Ha ribadito di aver cercato di salvare e rianimare la moglie dopo un incidente stradale in cui l’auto ha preso fuoco. Questa la linea che il 65enne di Gravina in Puglia (Bari) Giuseppe Lacarpia ha tenuto ieri, nel corso del suo interrogatorio svoltosi in carcere a Bari davanti alla gip Valeria Isabella Valenzi. Lacarpia è accusato dell’omicidio volontario (con le aggravanti del legame di parentela, della premeditazione e della crudeltà) della moglie Maria Arcangela Turturo.
I fatti risalgono alla notte tra sabato 5 e domenica 6 ottobre: per l’accusa, Lacarpia avrebbe prima dato fuoco alla macchina mentre la moglie era ancora all’interno e poi, quando la donna ha provato a fuggire, l’avrebbe immobilizzata a terra causandole fratture alle gambe e al torace. La donna è poi morta nell’ospedale di Altamura, in cui era stata trasportata. Lacarpia, fermato e portato in carcere domenica 6 ottobre, non ha assistito all’udienza di convalida del suo fermo perché in ospedale: il giorno dopo il suo ingresso in carcere, infatti, è stato portato al Policlinico di Bari (in cui è rimasto ricoverato per alcuni giorni) per le conseguenze di una caduta dal letto della sua cella.

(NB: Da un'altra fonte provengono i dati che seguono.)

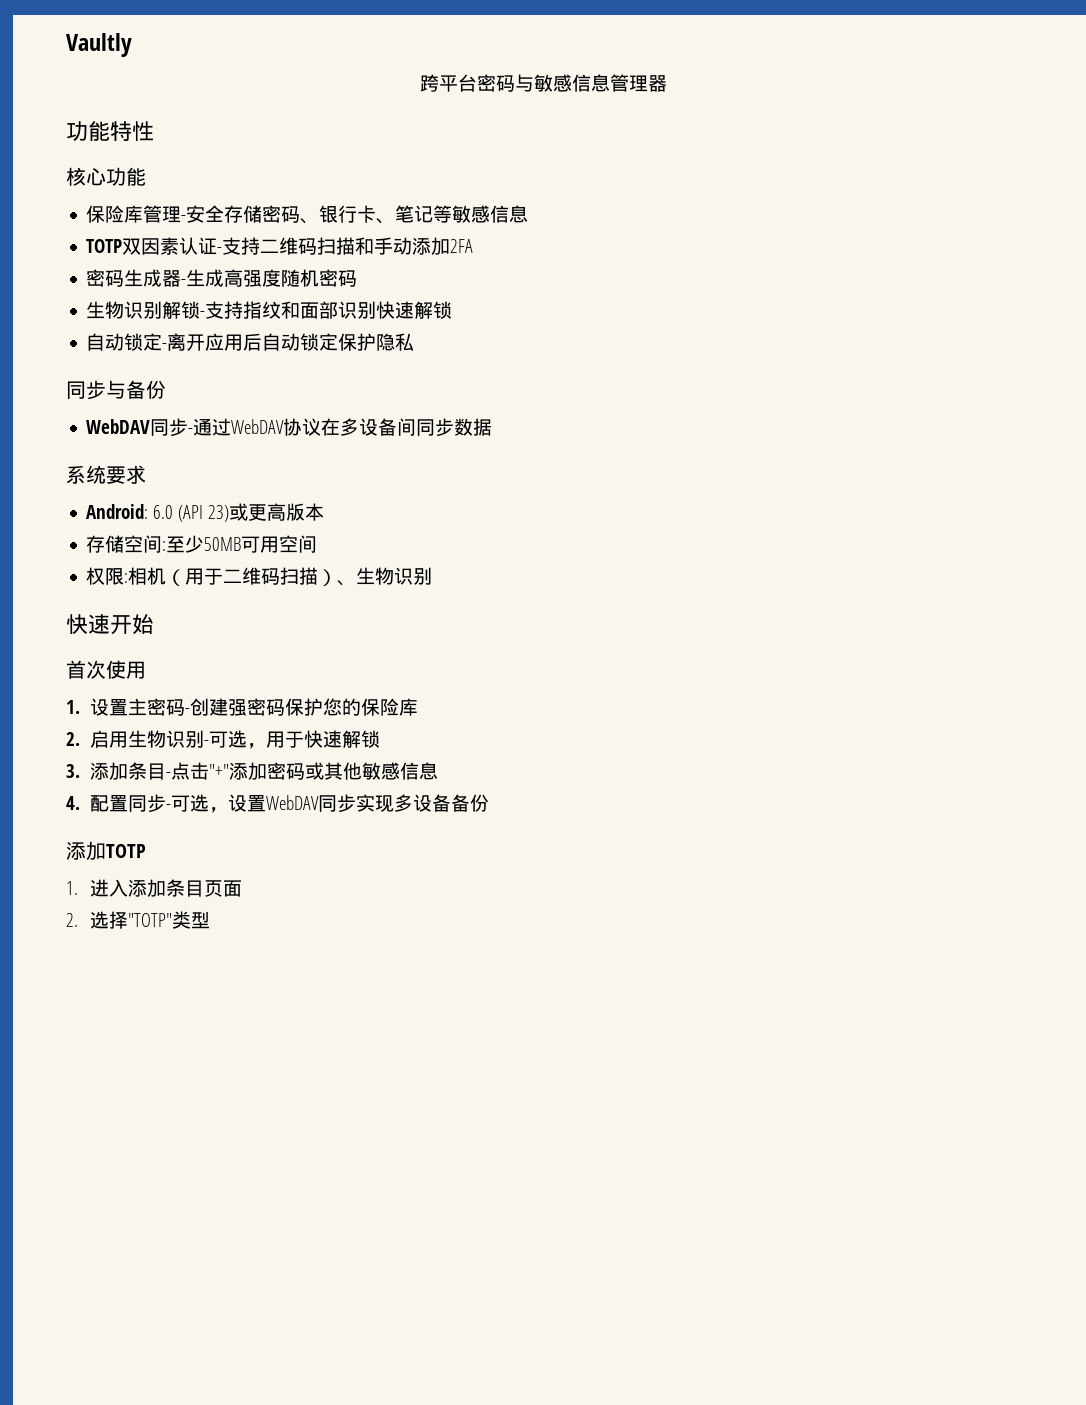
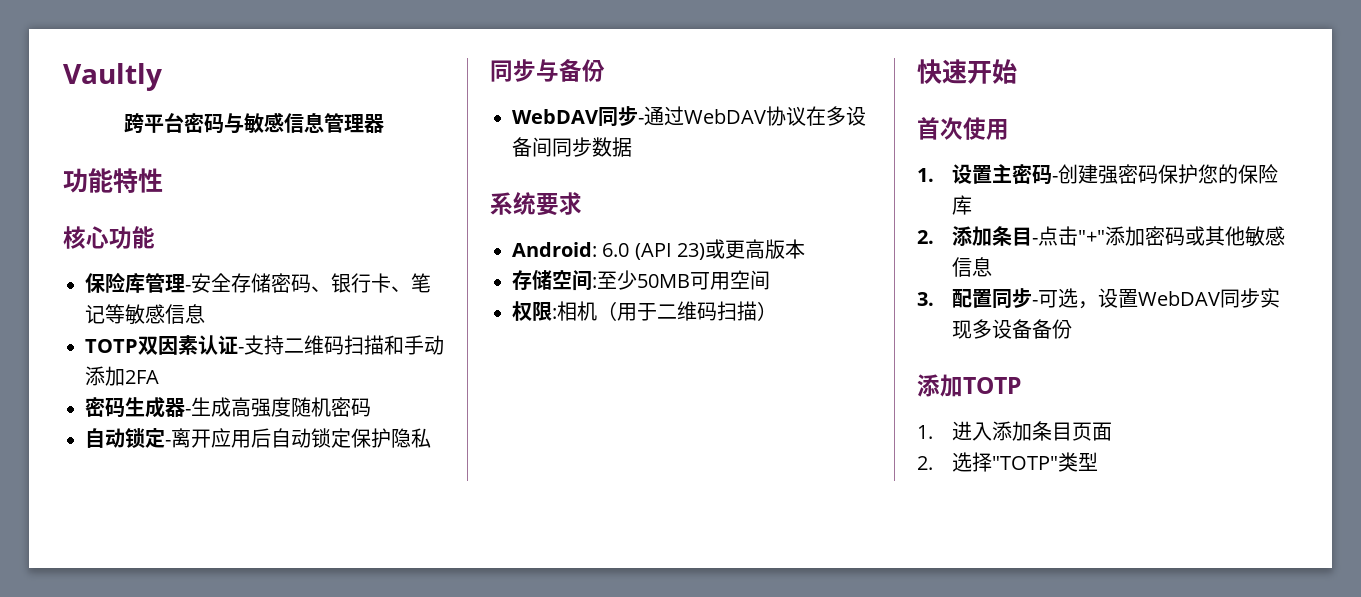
- 生物识别解锁-支持指纹和面部识别快速解锁
- 权限:相机（用于二维码扫描）、生物识别
+ 权限:相机（用于二维码扫描）
- 2.启用生物识别-可选，用于快速解锁
- 3.添加条目-点击"+"添加密码或其他敏感信息
+ 2.添加条目-点击"+"添加密码或其他敏感信息
- 4.配置同步-可选，设置WebDAV同步实现多设备备份
+ 3.配置同步-可选，设置WebDAV同步实现多设备备份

Ieri, nel rispondere alle domande del gip, ha confermato la versione data ai soccorritori intervenuti sul posto. Lacarpia, scrive ancora la gip nell’ordinanza con cui, pur non convalidando il fermo, ne ha disposto la detenzione in carcere, «ha infierito sulla moglie, riprendendo la condotta pochi secondi dopo essersi fermato, a dimostrazione dell’intenzione di eliminarla, verosimilmente per impedirle di denunciarlo». E per l’uomo, che soffre di problemi neurologici, «non vi sono seri dubbi, in questa fase, in merito all’imputabilità dello stesso». A sostegno della tesi dell’accusa c’è un video di pochi secondi, girato da una ragazza che quella notte passava di là in macchina con alcuni amici, in cui si vedrebbe Lacarpia immobilizzare la donna a terra.